I won't have much time to work on this for a few weeks, so it's up to
you all to complete it :-) It has markers on the places where it needs
work (mainly more `ifdef HANDLE_MULTIBYTE' and passing a wide character
instead of a single byte character to `legal_variable_starter').
diff --git a/expr.c b/expr.c
index fee7a4aa..c7b9dc7e 100644
--- a/expr.c
+++ b/expr.c
@@ -1286,6 +1286,7 @@ readtok ()
}
lasttp = tp = cp - 1;
+ /* XXX: Update */
if (legal_variable_starter (c))
{
/* variable names not preceded with a dollar sign are shell variables. */
@@ -1293,6 +1294,7 @@ readtok ()
EXPR_CONTEXT ec;
int peektok;
+ /* XXX: Update */
while (legal_variable_char (c))
c = *cp++;
@@ -1417,6 +1419,7 @@ readtok ()
xp = cp;
while (xp && *xp && cr_whitespace (*xp))
xp++;
+ /* XXX: Update */
if (legal_variable_starter ((unsigned char)*xp))

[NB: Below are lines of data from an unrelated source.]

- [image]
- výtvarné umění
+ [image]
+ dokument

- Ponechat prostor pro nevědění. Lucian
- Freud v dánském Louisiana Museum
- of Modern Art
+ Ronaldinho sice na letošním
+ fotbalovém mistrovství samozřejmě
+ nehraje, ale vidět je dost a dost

c = (c == '-') ? PREDEC : PREINC;
else
diff --git a/general.c b/general.c
index 584e7859..bf9d683b 100644
--- a/general.c
+++ b/general.c
@@ -214,18 +214,51 @@ int
legal_identifier (name)
const char *name;
{
- register const char *s;
- unsigned char c;
+#ifdef HANDLE_MULTIBYTE
+ wchar_t *p, *s;
+ wchar_t c;
+ size_t n;
+#else
+ char *p, *s;
+ char c;
+#endif
+
+ if (!name || *name == '\0')
+ return (0);
+
+#ifdef HANDLE_MULTIBYTE
+ n = mbstowcs (NULL, name, 0);
+ if ((size_t) -1 == n)
+ return (0);
- if (!name || !(c = *name) || (legal_variable_starter (c) == 0))

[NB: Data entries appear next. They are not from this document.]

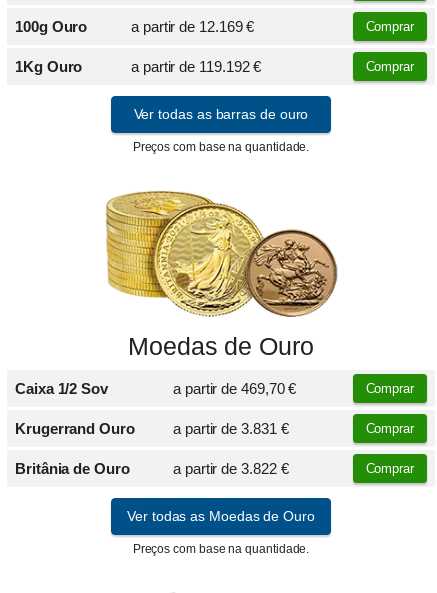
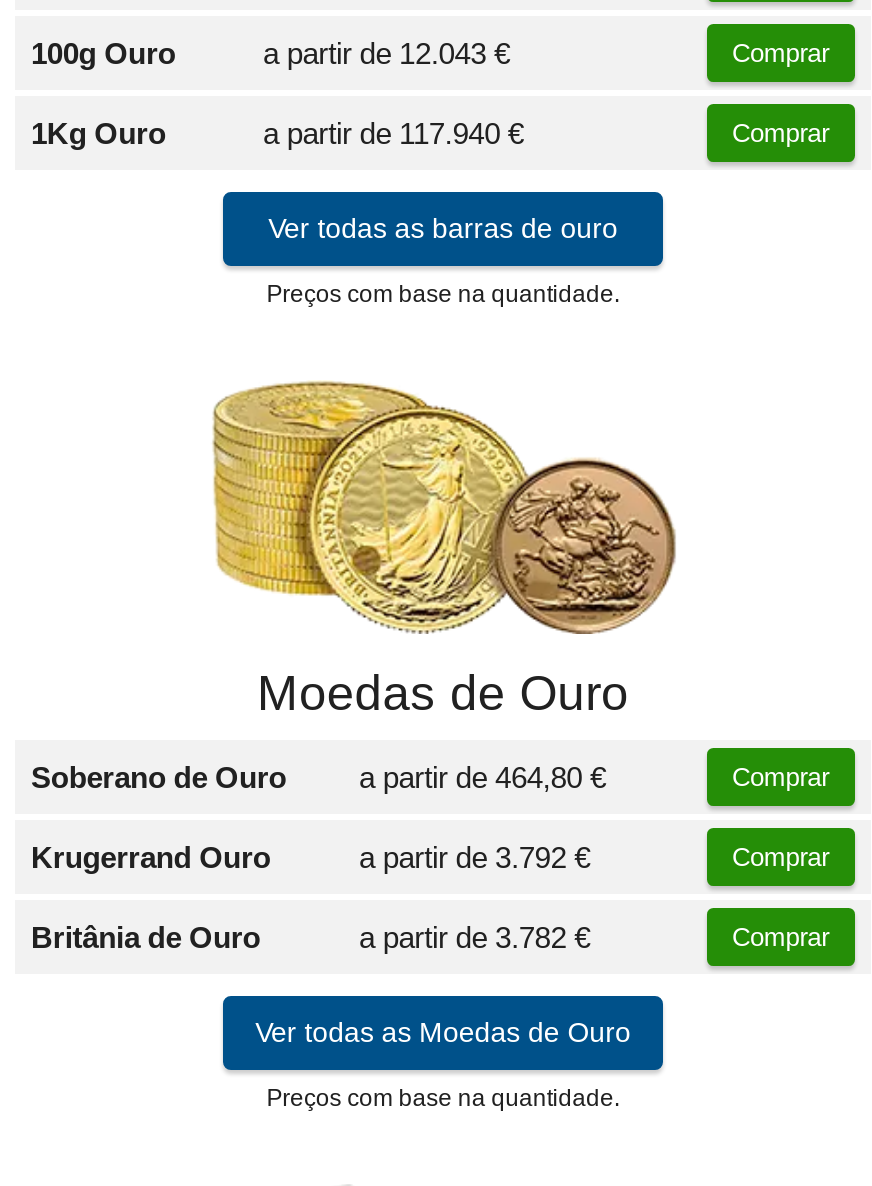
- a partir de 12.169 €
+ a partir de 12.043 €

- a partir de 119.192 €
+ a partir de 117.940 €

- Caixa 1/2 Sov
- a partir de 469,70 €
+ Soberano de Ouro
+ a partir de 464,80 €

- a partir de 3.831 €
+ a partir de 3.792 €

- a partir de 3.822 €
+ a partir de 3.782 €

+ s = xmalloc (sizeof(wchar_t) * (n+1));
+ if (!s)
return (0);
- for (s = name + 1; (c = *s) != 0; s++)
+ n = mbstowcs(s, name, n+1);
+ if ((size_t) -1 == n)
+ goto illegal_name;
+#else
+ s = name;
+#endif
+
+ if (legal_variable_starter (*s) == 0)
+ goto illegal_name;
+
+ for (p = s + 1; (c = *p) != 0; p++)
{
if (legal_variable_char (c) == 0)
- return (0);
+ goto illegal_name;
}
+
return (1);
+
+ illegal_name:
+#ifdef HANDLE_MULTIBYTE
+ if (s)
+ free (s);
+#endif
+ return (0);
}
/* Return 1 if NAME is a valid value that can be assigned to a nameref
@@ -349,6 +382,11 @@ legal_alias_name (string, flags)
return 1;
}
+#ifdef HANDLE_MULTIBYTE
+#define WC_OR_C(c) (L##c)
+#else
+#define WC_OR_C(c) (c)
+#endif
/* Returns non-zero if STRING is an assignment statement. The returned value
is the index of the `=' sign. If FLAGS&1 we are expecting a compound
assignment
and don't want an array subscript before the `='. */
@@ -357,27 +395,45 @@ assignment (string, flags)
const char *string;
int flags;
{
- register unsigned char c;
register int newi, indx;
+#ifdef HANDLE_MULTIBYTE
+ wchar_t c;
+ wchar_t *ws;
+ int nb;
+ size_t n;
+#else
+ char c;
+ char *ws;
+#endif
+
+#ifdef HANDLE_MULTIBYTE
+ n = strlen(string);
+ nb = mbtowc (&c, &string[indx = 0], n);
+ if ((size_t) nb == -1)
+ return (0);
+
+ indx += nb; n -= nb;
+#else
+ indx++;
+#endif
- c = string[indx = 0];
#if defined (ARRAY_VARS)
- if ((legal_variable_starter (c) == 0) && ((flags&1) == 0 || c != '[')) /* ]
*/
+ if ((legal_variable_starter (c) == 0) && ((flags&1) == 0 || c != WC_OR_C
('['))) /* ] */
#else
if (legal_variable_starter (c) == 0)
#endif
return (0);
- while (c = string[indx])
+ while ((nb=mbtowc (&c, &string[indx], n)) > 0)
{
/* The following is safe. Note that '=' at the start of a word
is not an assignment statement. */
- if (c == '=')
+ if (c == WC_OR_C ('='))
return (indx);
#if defined (ARRAY_VARS)
- if (c == '[')
+ if (c == WC_OR_C ('['))
{
newi = skipsubscript (string, indx, (flags & 2) ? 1 : 0);
if (string[newi++] != ']')
@@ -389,7 +445,7 @@ assignment (string, flags)
#endif /* ARRAY_VARS */
/* Check for `+=' */
- if (c == '+' && string[indx+1] == '=')
+ if (c == WC_OR_C ('+') && string[indx+1] == '=')
return (indx + 1);
/* Variable names in assignment statements may contain only letters,
@@ -397,7 +453,11 @@ assignment (string, flags)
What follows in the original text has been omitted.